Когда всё закончится, она срочно примет душ, но уже сейчас надо избавиться от уродливых полос. Нина стала открывать ящики гримёрных столов один за другим, однако жидкости для снятия грима нигде не было. Другие актрисы, ожидающие разбора в гримёрке, Нине помочь отнюдь не торопились. Они о чём-то шушукались в уголке, время от времени искоса поглядывая на девушку. И, похоже, дело было совсем не в тёмных разводах. Нине это не понравилось, но сейчас её мысли были заняты совсем другим.
Придётся бежать в женскую уборную и срочно умываться.
В уборной никого не было, хотя из кранов с журчанием бежали тонкие струйки. Нина склонилась над ближайшей раковиной, шумно высморкалась, потом зачерпнула полные пригоршни воды и принялась отчаянно тереть лицо. Однако проклятый грим сходил очень медленно и неровно, Нина убедилась в этом, заглянув на секунду в зеркало. Она продолжила умываться. В конце концов кожа на её лице хоть и избавилась от тёмных полос, но заметно раскраснелась, а свитер и волосы намокли. Часов в уборной не было, и Нина нервно гадала, начался уже разбор или нет. В любом случае возвращаться в гримёрку и переодеваться в сухое уже точно нет времени. Придётся идти как есть.
Но стоило ей выйти в коридор, как она лицом к лицу столкнулась с Мелани. Актриса всплеснула руками:
– А, вот ты где! А я уж тебя обыскалась.
– Мелани, пожалуйста, разбор вот-вот начнётся! Если хочешь, поговорим после него… – Нина попыталась обойти актрису, но уже в следующий момент в горло Нины упёрлись маникюрные ножницы.
– Что… – обомлела Нина, мгновенно потеряв голос. – Что ты…
– Просто хочу быть уверенной, что ты поймёшь меня правильно, – пояснила Мелани, приторно улыбнувшись. – И да, ты останешься тут, пока не выслушаешь до конца. Разбор подождёт. Ты, я помню, не особо выбирала момент, чтобы выставить меня на посмешище.
Хоть Мелани и говорила спокойным, даже дружелюбным тоном, лезвия, прижатые к шее Нины, свидетельствовали, что на самом деле внутри актрисы бурлят обида и злость.

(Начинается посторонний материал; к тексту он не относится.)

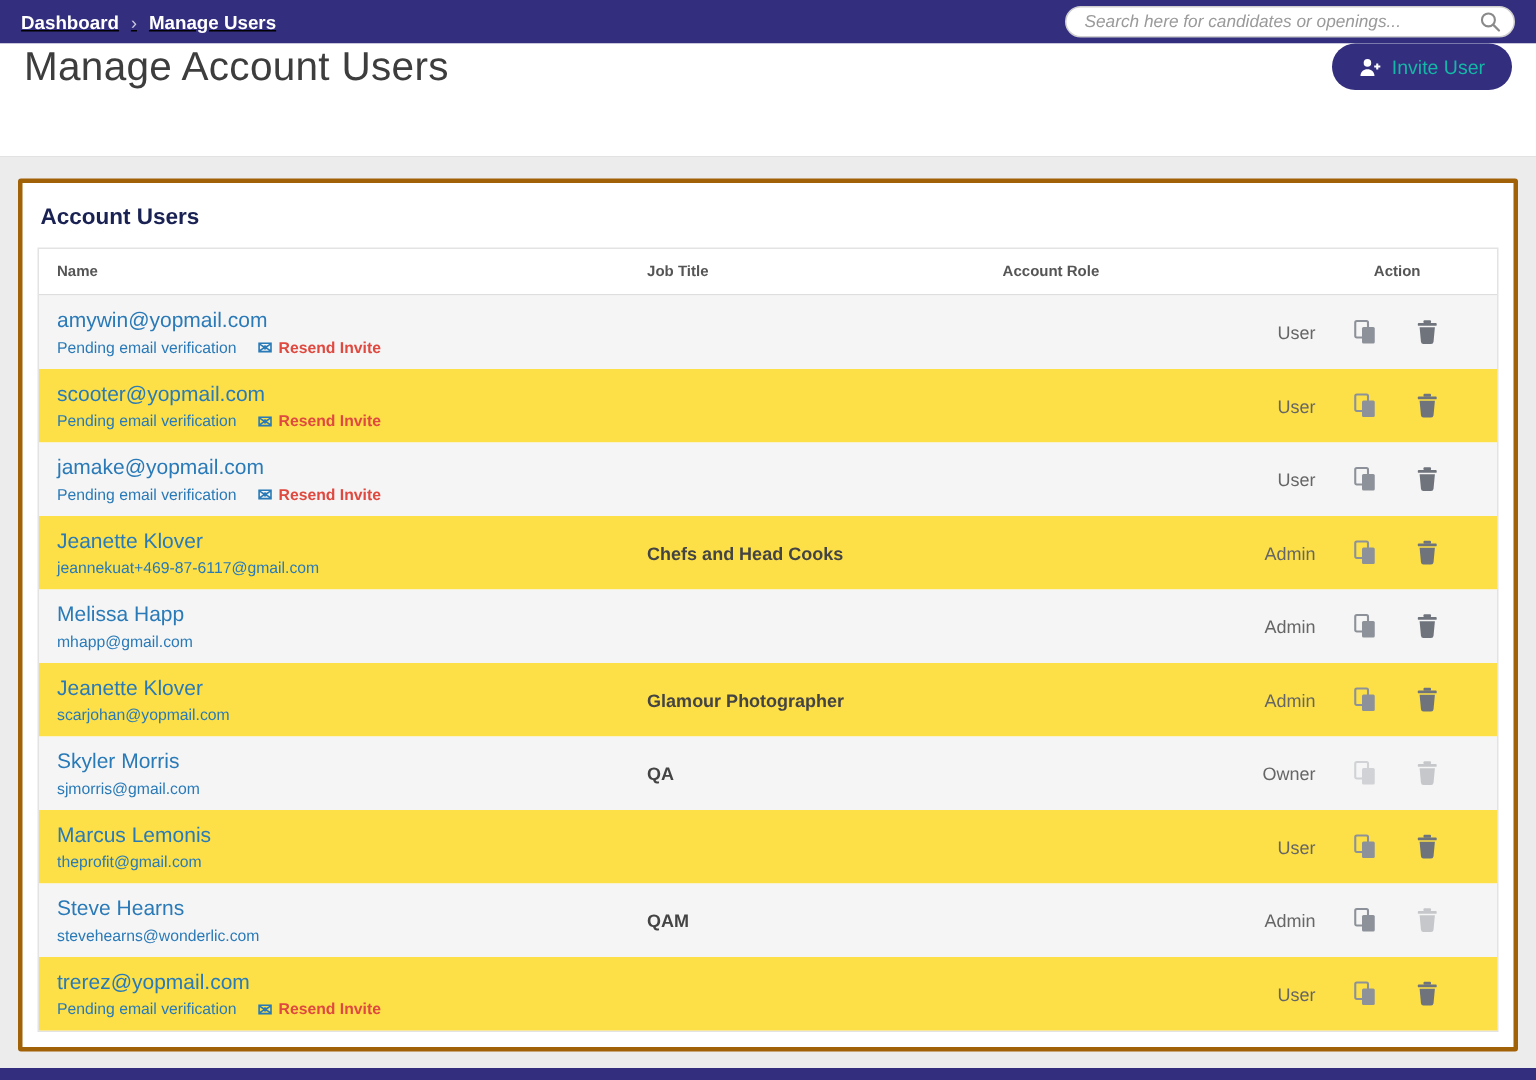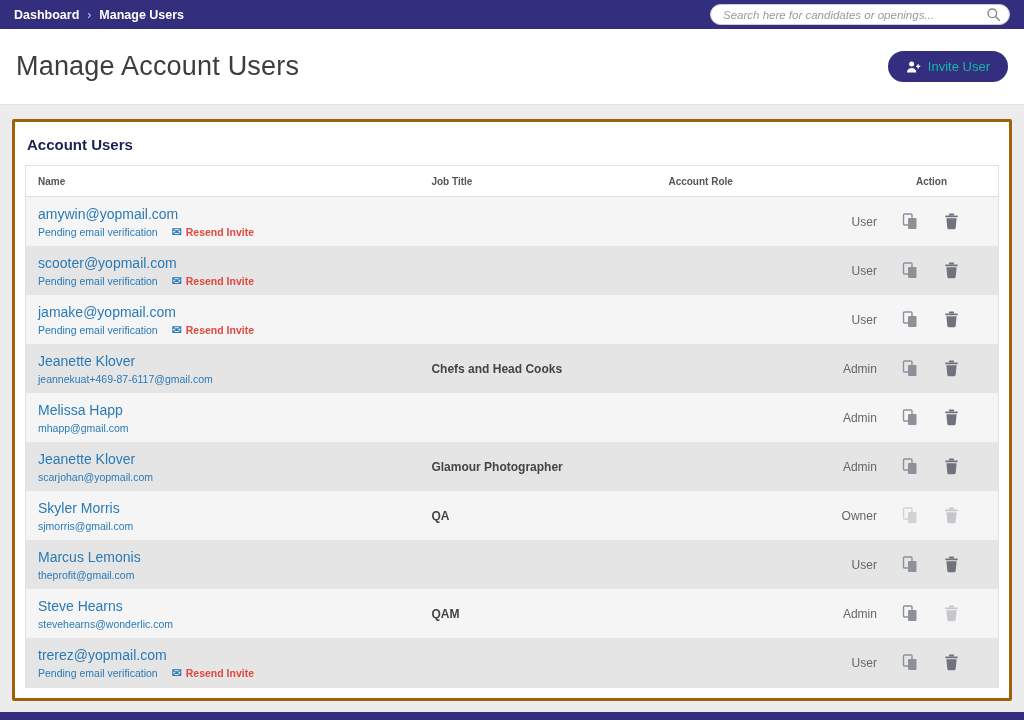"Dashboard" .breadcrumb { text-decoration: none -> underline }
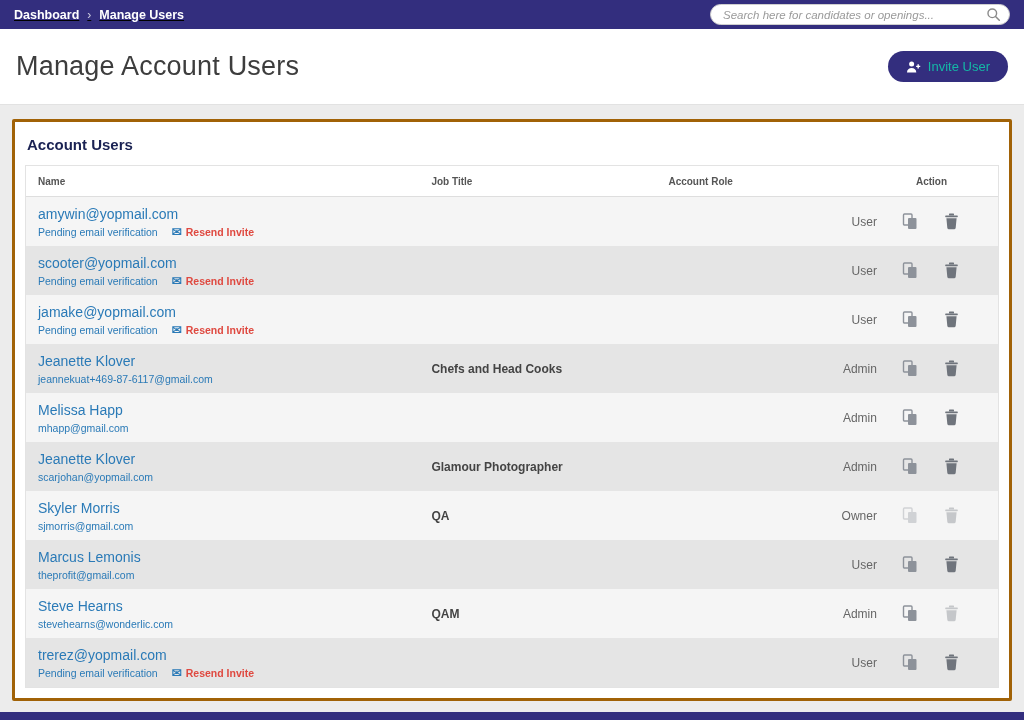"Manage Account Users" .page-header { align-items: center -> flex-start }
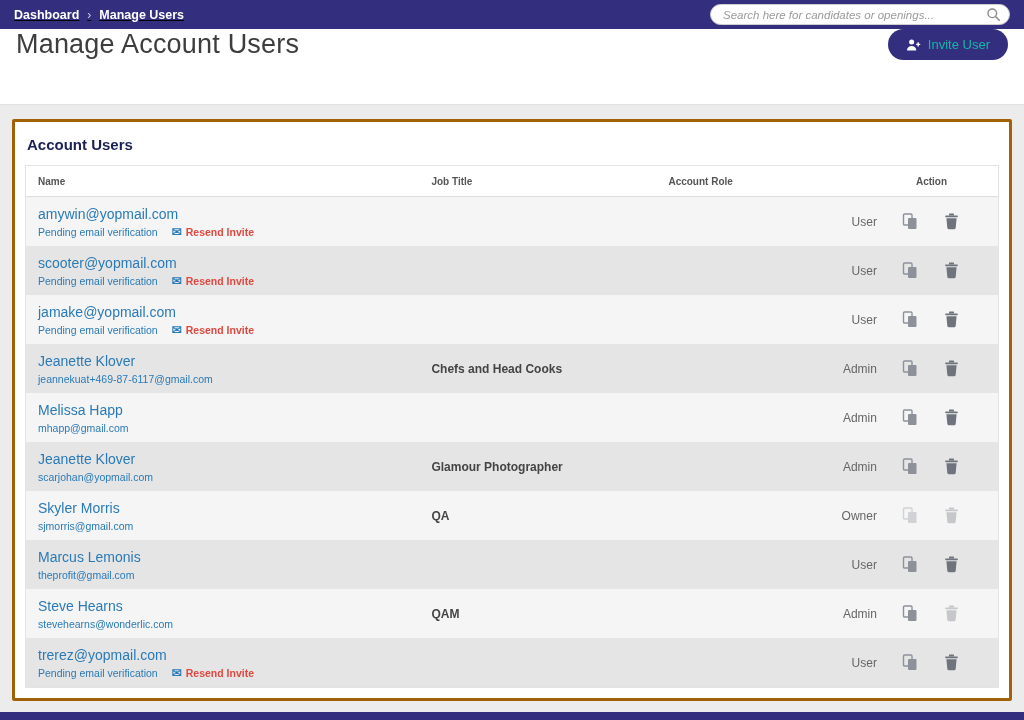"scooter@yopmail.com" .row { background: #e5e5e5 -> #fde047 }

Она, разумеется, не простила Нине выходку в костюмерной, а уж после того, как Нина прочитала её монолог в финале показа, Мелани просто не могла всё так оставить. А Нина очень хорошо знала, насколько ведущая актриса мстительна, по театру ходили жутковатые истории о том, как Мелани подсыпала своим обидчицам, реальным или предполагаемым, осколки стекла в обувь, а одной девушке во время репетиции Мелани якобы нечаянно подожгла волосы.
– Ты кем себя возомнила, подруга? – всё тем же дружелюбным, даже ласковым голосом спросила Мелани. – Дерзишь мне в костюмерной, помогаешь Парсли при всех меня унизить. Ты, мне кажется, не вполне разобралась, как у нас в театре всё устроено.